To facilitate customer development, Fortior Technology has developed a sample program for sensored startup FOC drive based on FU6812, which features the following characteristics:

1. Startup Control

(1) Detect motor initial state and realize dynamic startup (including tailwind and headwind startup protection)

(2) Detecting changes in load torque to adjust the starting torque enhances startup reliability

(3) You can choose either square wave or sine wave startup as needed.

(4) Set the largest startup current

2. Angle Control

(1) The angle offset can be set to accommodate various Hall sensor installation positions on the motor and to correct Hall installation deviations, thereby improving motor efficiency

(2) The angle can be compensated based on the motor speed to enhance the operational efficiency of the motor at various working points

3. Control Mode

(1) The current closed-loop serves as the inner loop, while various control options such as constant airflow control, constant torque control, constant speed control, and constant power control can be selected as the outer loop.

(2) Speed regulation interface: SREF/PWM/IR/UART

4. State Display

LED indicates the system's operational status (Normal/Fault).

5. Protection Control

The system includes comprehensive internal protections, allowing you to enable the corresponding protections as needed and fine-tune them based on actual conditions.

(1) Over-voltage protection: The over-voltage protection is triggered when the voltage is higher than the over-voltage threshold and the system restarts when the voltage is lower than the restore threshold

(2) Under-voltage protection: The under-voltage protection is triggered when the voltage is lower than the under-voltage threshold and the system restarts when the voltage is higher than the restore threshold

(3) Over-current protection: The over-current protection is triggered when the current is higher than the over-current threshold

(4) FO protection: The hardware over-current protection is impulsed by large current and the system will not restart

(5) Motor lock protection: The system allows for the configuration of motor lock restart time and the number of motor lock restart attempts

(6) Phase-loss protection: In the event of poor motor wire contact, the system can implement phase-loss protection, with restart time and the number of attempts being configurable

6. User Interface

The system includes a variety of user interface options, allowing you to enable the corresponding interfaces as needed to meet control requirements.

(1) Key interface: Define key interface and provide Key command.
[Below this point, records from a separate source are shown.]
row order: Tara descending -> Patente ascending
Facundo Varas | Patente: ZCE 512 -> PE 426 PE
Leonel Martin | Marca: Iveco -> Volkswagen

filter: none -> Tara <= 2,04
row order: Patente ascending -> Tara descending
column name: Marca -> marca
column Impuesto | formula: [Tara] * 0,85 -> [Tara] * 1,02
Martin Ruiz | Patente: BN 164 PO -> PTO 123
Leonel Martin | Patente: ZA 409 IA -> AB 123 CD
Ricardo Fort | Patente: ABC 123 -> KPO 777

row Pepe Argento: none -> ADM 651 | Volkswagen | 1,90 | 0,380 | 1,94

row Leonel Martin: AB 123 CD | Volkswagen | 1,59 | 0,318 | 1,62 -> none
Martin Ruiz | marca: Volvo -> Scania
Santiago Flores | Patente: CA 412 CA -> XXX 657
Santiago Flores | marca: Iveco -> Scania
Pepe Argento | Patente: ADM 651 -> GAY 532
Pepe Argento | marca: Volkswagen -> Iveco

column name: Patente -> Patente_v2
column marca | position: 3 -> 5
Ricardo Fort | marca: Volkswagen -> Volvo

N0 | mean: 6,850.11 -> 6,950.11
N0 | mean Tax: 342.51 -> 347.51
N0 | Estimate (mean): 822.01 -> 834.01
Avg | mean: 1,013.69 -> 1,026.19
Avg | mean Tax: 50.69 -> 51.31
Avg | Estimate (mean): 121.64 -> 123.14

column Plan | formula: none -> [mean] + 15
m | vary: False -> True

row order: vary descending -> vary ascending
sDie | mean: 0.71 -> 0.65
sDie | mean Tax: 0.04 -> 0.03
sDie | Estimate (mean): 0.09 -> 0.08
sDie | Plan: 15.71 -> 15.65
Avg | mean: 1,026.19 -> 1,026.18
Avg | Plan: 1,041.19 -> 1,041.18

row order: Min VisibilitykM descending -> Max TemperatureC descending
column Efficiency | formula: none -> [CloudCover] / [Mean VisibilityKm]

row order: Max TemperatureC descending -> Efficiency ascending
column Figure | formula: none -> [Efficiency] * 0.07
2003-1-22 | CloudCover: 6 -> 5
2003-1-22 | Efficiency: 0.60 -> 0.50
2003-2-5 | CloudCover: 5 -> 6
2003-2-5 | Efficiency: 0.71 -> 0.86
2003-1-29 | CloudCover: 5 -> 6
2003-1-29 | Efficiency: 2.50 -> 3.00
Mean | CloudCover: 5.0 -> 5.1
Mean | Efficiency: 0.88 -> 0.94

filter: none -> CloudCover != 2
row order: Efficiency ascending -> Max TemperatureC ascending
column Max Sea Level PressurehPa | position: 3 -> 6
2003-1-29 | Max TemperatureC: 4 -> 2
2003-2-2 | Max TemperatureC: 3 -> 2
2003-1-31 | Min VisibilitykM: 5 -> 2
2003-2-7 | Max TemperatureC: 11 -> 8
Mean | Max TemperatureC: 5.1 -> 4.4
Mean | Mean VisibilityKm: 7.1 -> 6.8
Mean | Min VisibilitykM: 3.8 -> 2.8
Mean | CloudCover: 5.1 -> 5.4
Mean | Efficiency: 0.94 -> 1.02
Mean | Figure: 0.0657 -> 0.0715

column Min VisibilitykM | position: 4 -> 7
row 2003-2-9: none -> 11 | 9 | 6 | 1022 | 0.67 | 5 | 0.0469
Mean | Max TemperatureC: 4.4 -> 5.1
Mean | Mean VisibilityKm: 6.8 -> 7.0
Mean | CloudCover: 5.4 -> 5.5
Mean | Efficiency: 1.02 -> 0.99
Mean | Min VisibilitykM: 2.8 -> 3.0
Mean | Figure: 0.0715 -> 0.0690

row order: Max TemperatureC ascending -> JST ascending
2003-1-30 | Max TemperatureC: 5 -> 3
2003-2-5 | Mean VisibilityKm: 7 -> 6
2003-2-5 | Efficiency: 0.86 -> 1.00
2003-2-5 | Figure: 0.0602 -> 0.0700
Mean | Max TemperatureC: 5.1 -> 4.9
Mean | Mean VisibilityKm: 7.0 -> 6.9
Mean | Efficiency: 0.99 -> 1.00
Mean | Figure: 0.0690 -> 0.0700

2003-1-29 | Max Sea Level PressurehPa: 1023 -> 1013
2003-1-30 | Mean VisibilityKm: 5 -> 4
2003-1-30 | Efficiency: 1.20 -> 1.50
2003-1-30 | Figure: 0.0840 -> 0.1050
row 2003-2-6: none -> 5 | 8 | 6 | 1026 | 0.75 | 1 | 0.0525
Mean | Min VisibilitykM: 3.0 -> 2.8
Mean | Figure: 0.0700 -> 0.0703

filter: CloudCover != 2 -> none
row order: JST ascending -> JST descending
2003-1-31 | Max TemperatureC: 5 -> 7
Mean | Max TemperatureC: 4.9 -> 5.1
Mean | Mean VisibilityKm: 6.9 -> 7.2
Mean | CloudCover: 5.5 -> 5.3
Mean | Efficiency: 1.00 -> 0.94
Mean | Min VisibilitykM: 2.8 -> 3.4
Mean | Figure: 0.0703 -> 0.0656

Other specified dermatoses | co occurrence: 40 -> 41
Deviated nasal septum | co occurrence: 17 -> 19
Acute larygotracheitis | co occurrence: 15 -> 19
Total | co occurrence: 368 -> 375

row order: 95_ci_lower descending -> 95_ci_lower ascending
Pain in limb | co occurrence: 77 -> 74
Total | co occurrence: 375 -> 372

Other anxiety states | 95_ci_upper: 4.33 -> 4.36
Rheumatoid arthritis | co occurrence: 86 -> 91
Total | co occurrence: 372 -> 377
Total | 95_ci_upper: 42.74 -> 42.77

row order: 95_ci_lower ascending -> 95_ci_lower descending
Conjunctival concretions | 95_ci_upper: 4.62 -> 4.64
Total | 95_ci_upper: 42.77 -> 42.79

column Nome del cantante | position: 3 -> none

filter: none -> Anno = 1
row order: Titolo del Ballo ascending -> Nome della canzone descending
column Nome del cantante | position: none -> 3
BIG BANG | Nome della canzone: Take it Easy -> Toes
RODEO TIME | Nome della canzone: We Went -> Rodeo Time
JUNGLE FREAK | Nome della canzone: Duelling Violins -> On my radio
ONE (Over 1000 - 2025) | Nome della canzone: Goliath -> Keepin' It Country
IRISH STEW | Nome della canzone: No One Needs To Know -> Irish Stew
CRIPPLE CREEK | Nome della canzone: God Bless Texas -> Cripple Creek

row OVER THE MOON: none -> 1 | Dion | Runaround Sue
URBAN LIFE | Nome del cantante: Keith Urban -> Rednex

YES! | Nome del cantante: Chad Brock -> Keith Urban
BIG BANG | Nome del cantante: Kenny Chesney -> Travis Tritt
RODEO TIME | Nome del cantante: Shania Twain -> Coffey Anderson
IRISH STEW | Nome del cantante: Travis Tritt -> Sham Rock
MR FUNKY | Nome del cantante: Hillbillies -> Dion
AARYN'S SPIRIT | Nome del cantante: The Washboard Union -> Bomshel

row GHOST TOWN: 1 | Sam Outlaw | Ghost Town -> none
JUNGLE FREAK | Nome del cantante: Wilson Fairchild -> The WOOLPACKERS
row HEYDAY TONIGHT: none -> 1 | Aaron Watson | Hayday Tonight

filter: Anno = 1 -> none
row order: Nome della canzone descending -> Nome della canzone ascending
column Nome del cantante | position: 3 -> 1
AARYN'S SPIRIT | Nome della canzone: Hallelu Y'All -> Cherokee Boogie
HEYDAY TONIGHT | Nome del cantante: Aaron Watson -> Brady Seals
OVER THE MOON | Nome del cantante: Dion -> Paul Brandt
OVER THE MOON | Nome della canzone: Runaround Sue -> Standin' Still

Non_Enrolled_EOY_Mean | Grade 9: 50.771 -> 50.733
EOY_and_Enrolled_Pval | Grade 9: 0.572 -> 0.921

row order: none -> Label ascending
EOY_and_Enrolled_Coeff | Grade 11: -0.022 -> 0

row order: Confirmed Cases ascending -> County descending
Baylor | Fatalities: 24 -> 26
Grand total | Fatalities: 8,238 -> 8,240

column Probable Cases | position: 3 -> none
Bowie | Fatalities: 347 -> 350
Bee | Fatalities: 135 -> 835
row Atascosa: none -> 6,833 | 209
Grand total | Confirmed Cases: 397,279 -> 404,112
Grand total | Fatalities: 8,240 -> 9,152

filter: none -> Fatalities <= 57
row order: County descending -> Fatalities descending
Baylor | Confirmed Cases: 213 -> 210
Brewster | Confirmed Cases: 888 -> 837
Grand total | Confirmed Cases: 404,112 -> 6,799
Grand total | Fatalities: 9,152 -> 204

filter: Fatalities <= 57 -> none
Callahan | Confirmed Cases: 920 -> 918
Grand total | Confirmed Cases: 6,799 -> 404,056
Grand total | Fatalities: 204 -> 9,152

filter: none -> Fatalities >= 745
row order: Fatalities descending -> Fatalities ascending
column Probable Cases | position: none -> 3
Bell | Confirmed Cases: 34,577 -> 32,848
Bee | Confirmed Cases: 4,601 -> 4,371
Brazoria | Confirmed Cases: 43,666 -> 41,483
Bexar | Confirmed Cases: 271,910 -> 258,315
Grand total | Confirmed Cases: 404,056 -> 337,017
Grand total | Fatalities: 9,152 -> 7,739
You can define Key command, like ONOFF control command, FR control command, and speed up and down command

(2) SREF interface: Provide potentiometer value for ADC sampling and give SREF commands. You can define SREF command, like closed-loop Speed reference value

(3) PWM interface: Capture PWM signal, gain PWMDuty, and give PWM command. You can define PWM command, like closed-loop Speed reference value

(4) IR interface: Define infrared interface. Provide IR command after receiving infrared data, like ONOFF control command, FR control command, closed-loop Speed reference value

(5) UART interface: Provide UART command after receiving UART data. You can define UART command, like ONOFF control command, FR control command, closed-loop Speed reference value

(6) Buzzer interface: Define buzzer interface. Realize alarm or warning after receiving control command from Buzzer. You can define Buzzer command, like key warning control, gear tone control

7. Debugging Interface

Under the default functional settings, the program provides the Customer.h document as your debugging interface. You shall only modify the corresponding parameters to achieve general motor control functions.